**Exercise aim:** In your copy of the data, omit the pictures and keep all else exactly as given.

**Extracted information:**
.....

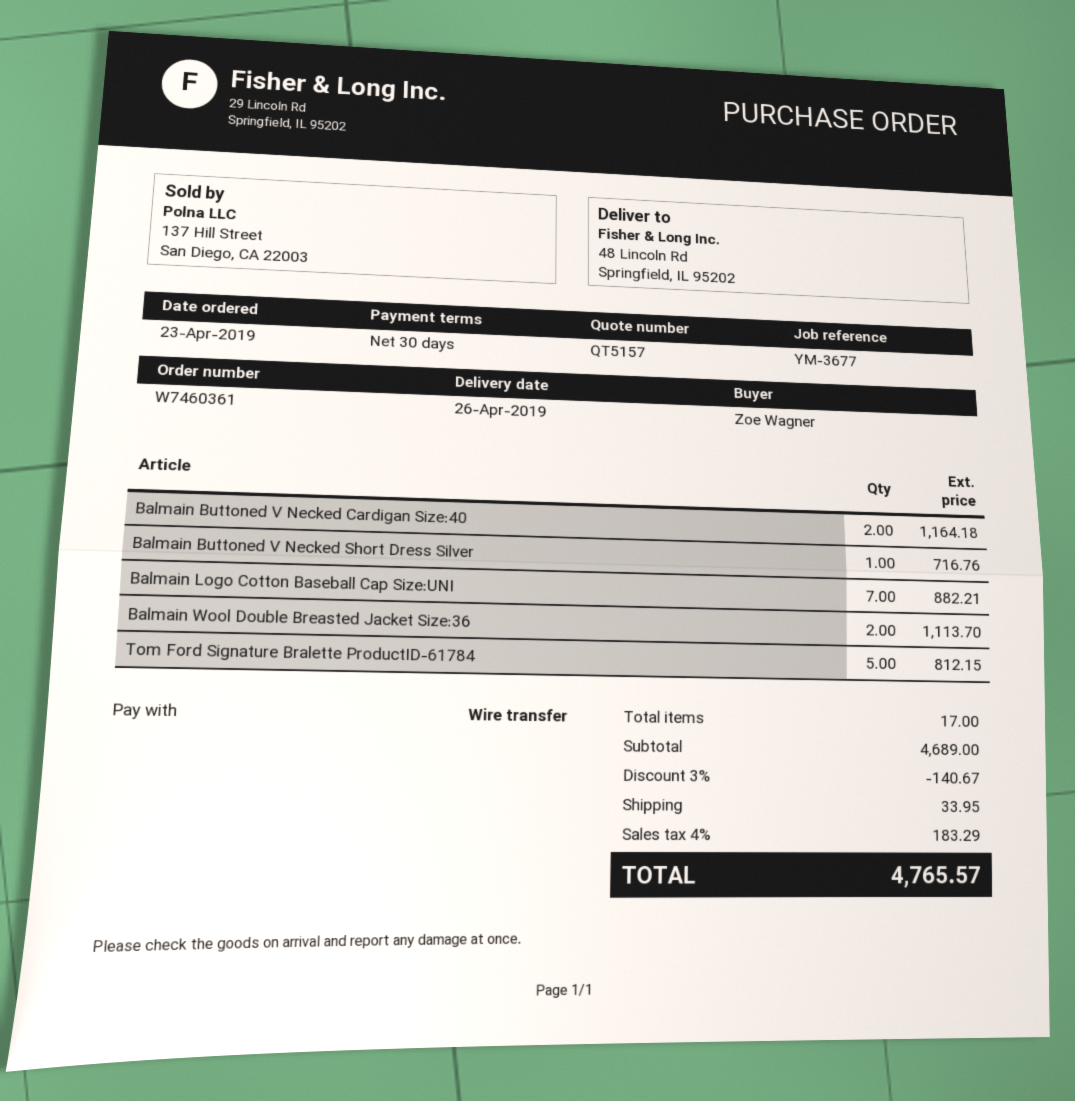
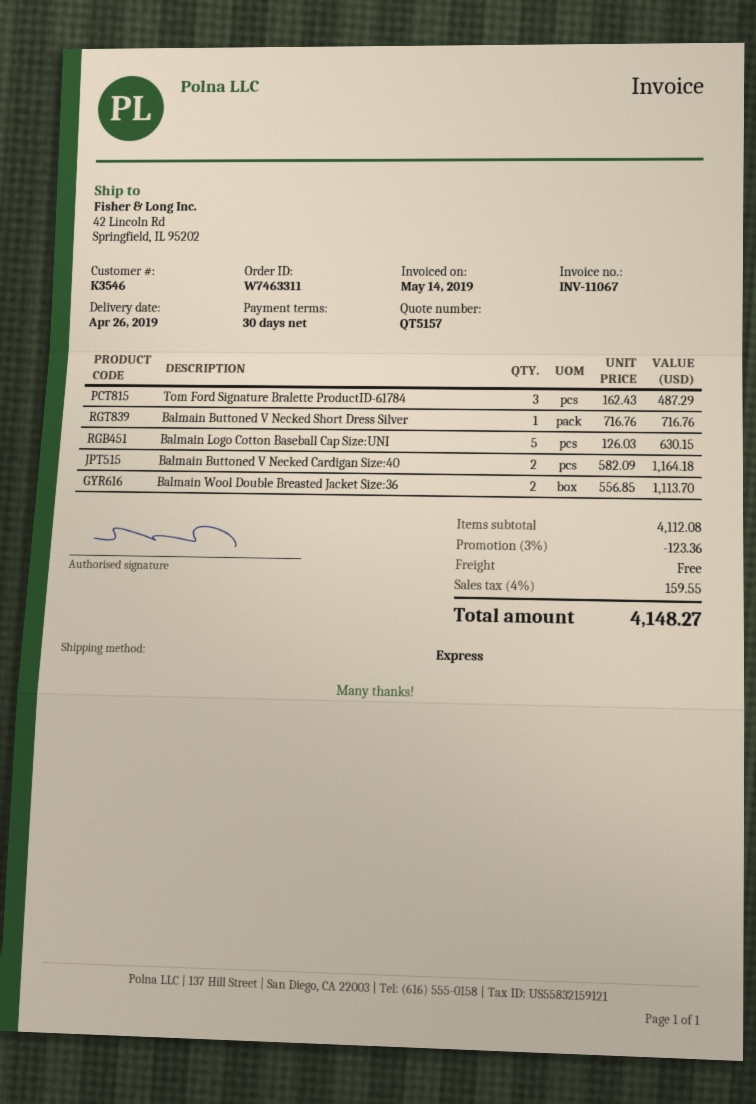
order number: W7460361 -> W7463311
ship to: 48 Lincoln Rd, Springfield, IL 95202 -> 42 Lincoln Rd, Springfield, IL 95202
Balmain Logo Cotton Baseball Cap Size:UNI: 7 for 882.21 -> 5 for 630.15
Tom Ford Signature Bralette ProductID-61784: 5 for 812.15 -> 3 for 487.29
subtotal: 4689.00 -> 4112.08
discount: 3% = 140.67 -> 3% = 123.36
shipping: 33.95 -> 0.00
tax: 4% = 183.29 -> 4% = 159.55
total: 4765.57 -> 4148.27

.....

**Reply to the task:**
order number: W7460361 -> W7463311
ship to: 48 Lincoln Rd, Springfield, IL 95202 -> 42 Lincoln Rd, Springfield, IL 95202
Balmain Logo Cotton Baseball Cap Size:UNI: 7 for 882.21 -> 5 for 630.15
Tom Ford Signature Bralette ProductID-61784: 5 for 812.15 -> 3 for 487.29
subtotal: 4689.00 -> 4112.08
discount: 3% = 140.67 -> 3% = 123.36
shipping: 33.95 -> 0.00
tax: 4% = 183.29 -> 4% = 159.55
total: 4765.57 -> 4148.27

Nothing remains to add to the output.